Una pregunta rebotó en todo el mundo: ¿Tiene derecho Damien Chazelle, su director, a compilar lo mejor de la historia del cine musical contemporáneo para que su remix alcance alturas gigantescas? Su mejor talento se ha definido como el del “supercut” (el “super corte” o “supercortar”): un saber y una sensibilidad especiales para alinear los fragmentos de imitación en un relato nuevo y descollante. Hay más todavía: el clímax del baile en el cielo tributa a Moulin Rouge, y toda la película parece estar aureolada por la figura de Baz Luhrman (Moulin Rouge, Romeo y Julieta), gracias a la fluidez manifiesta al entrar y salir de la música y a la ductilidad para introducir elementos extraños en contextos clásicos de género.
“Sí, tiene derecho” –contestó Corey Atad, crítica de Esquire-. Porque desde hace más de 30 años, con La tiendita del horror (en 1986) no surge una película no animada que haya afirmado con tal virtuosismo su inscripción en el género de las comedias musicales. “Los mejores musicales –dice Atad- son siempre los mejores dispositivos de inventiva visual y composición”. Se nota que el desvelo de Damien Chazelle fue dotar a las escenas de una impronta plástica a través de vistas majestuosas, colores intensos y marcos envolventes que favorecen el surgimiento de “la gran experiencia visual”.
Ryan Gosling, dandy postmoderno
Y, después (o antes de todo), está Ryan Gosling, a quien –por esta personificación de El Crooner de todos los tiempos y lugares-podría atribuirse el magnetismo que arrastra todo el filme.
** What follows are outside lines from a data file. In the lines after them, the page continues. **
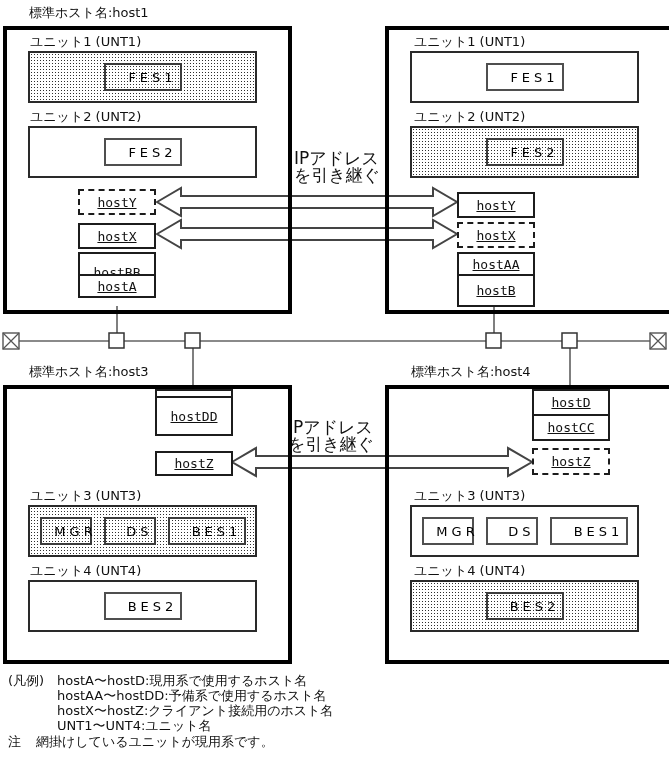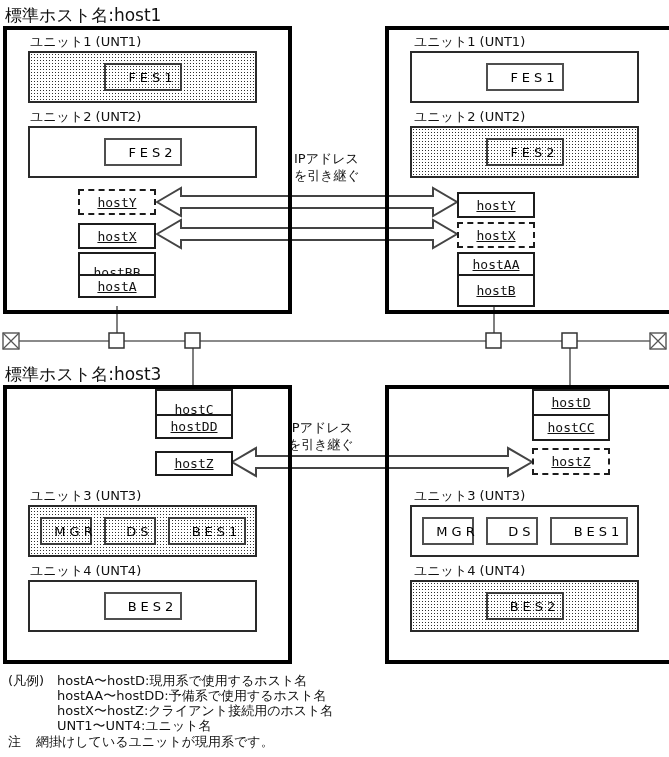"標準ホスト名:host1" .title { font-size: 17px -> 13px; margin-left: none -> 24px }
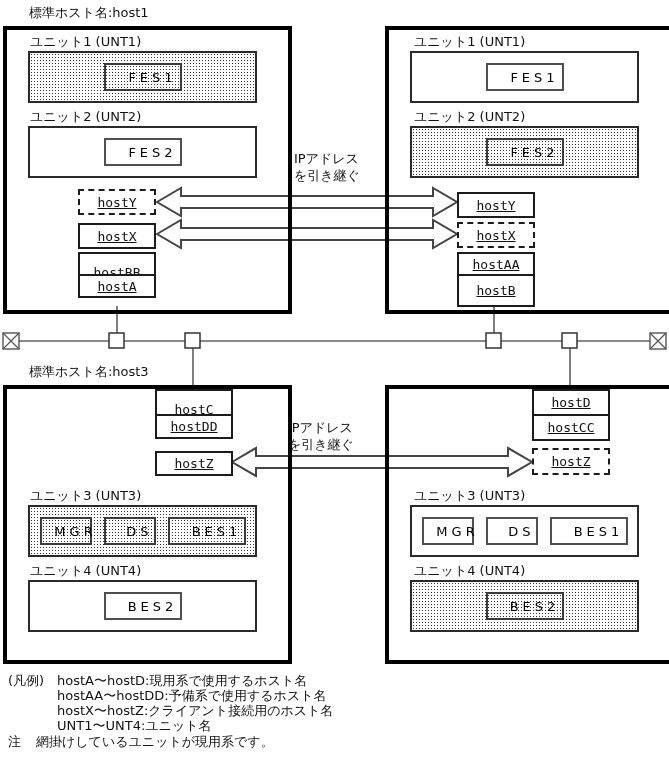"IPアドレス" .iplabel { font-size: 13px -> 17px }
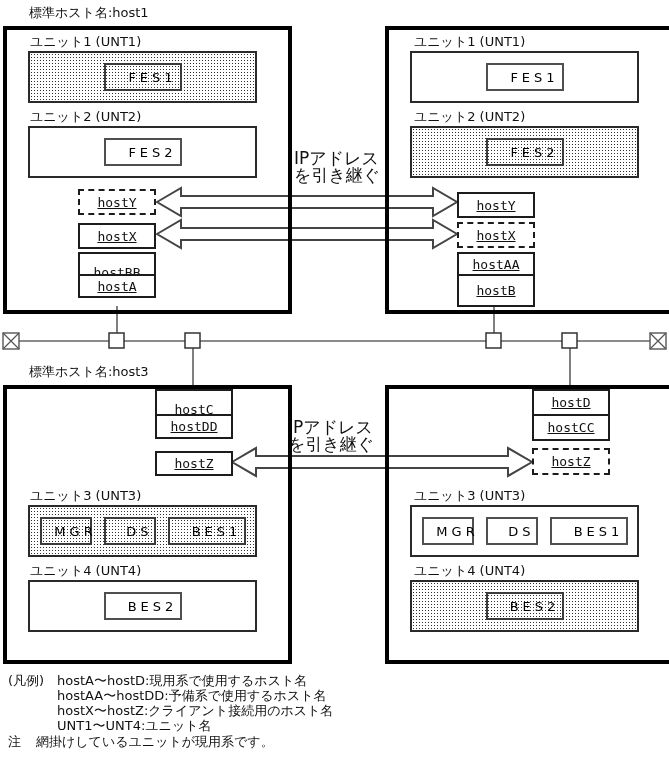"標準ホスト名:host4" div.title { html: none -> <div>標準ホスト名:host4</div> }
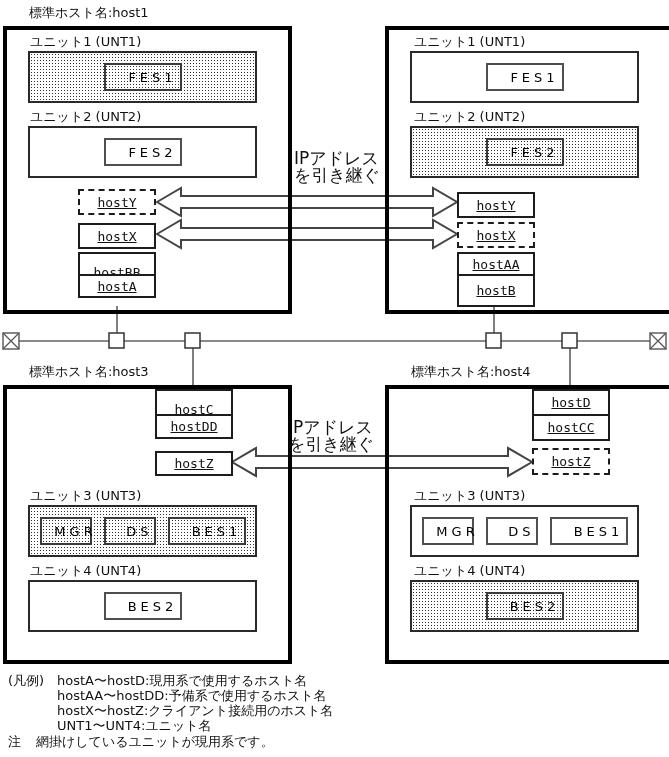"hostDD" div.hrow { height: 25px -> 40px; top: 25px -> 7px }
Su crooner postmoderniza al dandy: la mirada empañada por ojos entrecerrados, la voluntad que se apaga hasta que es revivida por otra corriente intempestiva de deseo destinada a apagarse poco después.
Su caminata bailada sobre el muelle de la ciudad de Los Ángeles –y su baile con una mujer que ahí se encuentra, y con su marido- lo demuestran preciso en el ritmo pero poco convencido en la extensión de las extremidades; se entrega tan livianamente a la música que no transmite firmeza. Su amor por Mia será entibiado por una serie de casualidades y reencuentros y, luego, se incendiará en una incorpórea serie de epifanías: es lo que podría haber sido y jamás será.
Sí, la cima de este amor es imaginaria y hace base en el terreno de lo no posible. Antes, él le dijo con toda la dulzura del mundo: “Tengo que quedarme acá y poner en marcha lo mío”, previo a separarse para siempre, ella en Paris y él en Los Ángeles, sellando ese amor tan falto de expectativa como inspirador para mejorar, en cada un (x), el nivel y la repercusión de sus producciones creativas. Tanto es así que ellos le cantan a ese amor: “No me importa a dónde iré porque sólo necesito este loco sentimiento/ El ratatá de mi corazón/ creo que quiero que permanezca (…)”.Se refieren, así, al infinito poder transformador del amor descartable; tan intenso como impotente para sobreponerse a un nuevo amor o, simplemente, al ensimismamiento: a quedar atrapados en una mera instancia de posibilidad y no ser.
“Ciudad de estrellas, ¿sólo brillas para mí?’ –canta Sebastian, antes del final-. Sí –él mismo se contesta-, ¡y jamás brillaste tan intensamente!”.